After asserting Gemma 2 at I/O 2024 in May, Google at the moment is introducing PaliGemma 2 as its newest open vision-language mannequin (VLM).
The first model of PaliGemma launched in May to be used circumstances like captioning photographs and quick video, understanding textual content in photographs, object detection, object segmentation, and “visible query answering.”
PaliGemma 2 now touts “lengthy captioning” with the flexibility to generate “detailed, contextually related captions for photographs, going past easy object identification to explain actions, feelings, and the general narrative of the scene.” Available mannequin sizes embody 3B, 10B, 28B parameters, in addition to 224px, 448px, and 896px resolutions.

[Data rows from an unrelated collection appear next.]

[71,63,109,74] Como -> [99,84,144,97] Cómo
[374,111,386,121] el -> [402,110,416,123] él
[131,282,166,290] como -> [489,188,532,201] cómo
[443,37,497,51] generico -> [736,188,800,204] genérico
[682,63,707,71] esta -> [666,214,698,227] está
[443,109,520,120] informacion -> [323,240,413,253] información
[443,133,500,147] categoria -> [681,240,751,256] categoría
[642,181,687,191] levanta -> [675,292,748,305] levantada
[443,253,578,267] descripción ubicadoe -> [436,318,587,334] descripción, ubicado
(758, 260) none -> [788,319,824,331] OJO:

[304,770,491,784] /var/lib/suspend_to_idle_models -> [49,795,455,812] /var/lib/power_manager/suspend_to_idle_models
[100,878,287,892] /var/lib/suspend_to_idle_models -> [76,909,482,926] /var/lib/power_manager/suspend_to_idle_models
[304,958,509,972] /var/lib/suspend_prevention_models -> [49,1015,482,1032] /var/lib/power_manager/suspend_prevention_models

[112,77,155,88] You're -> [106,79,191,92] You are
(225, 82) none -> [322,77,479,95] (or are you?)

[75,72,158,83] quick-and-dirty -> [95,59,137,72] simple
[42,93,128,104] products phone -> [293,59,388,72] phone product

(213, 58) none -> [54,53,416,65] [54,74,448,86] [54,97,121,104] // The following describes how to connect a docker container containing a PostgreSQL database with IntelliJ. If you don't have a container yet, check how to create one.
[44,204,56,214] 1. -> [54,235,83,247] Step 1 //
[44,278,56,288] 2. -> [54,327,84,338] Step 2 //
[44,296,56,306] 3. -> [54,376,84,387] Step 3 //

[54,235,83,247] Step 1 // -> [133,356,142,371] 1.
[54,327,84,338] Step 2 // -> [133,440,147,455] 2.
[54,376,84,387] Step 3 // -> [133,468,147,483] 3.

There’s additionally “correct optical character recognition and understanding the construction and content material of tables in paperwork.” Google has discovered PaliGemma 2 to supply main efficiency in chemical system recognition, music rating recognition, spatial reasoning, and chest X-ray report era.
Google says PaliGemma 2 is designed to be a “drop-in substitute” for these utilizing the unique mannequin. Developers ought to profit from “rapid efficiency positive factors on most duties with out main code modifications.” Another touted profit is how straightforward it’s to fine-tune on your particular duties.
Pre-trained fashions and code for PaliGemma 2 can be found at the moment in Kaggle, Hugging Face, and Ollama.
FTC: We use revenue incomes auto affiliate hyperlinks. More.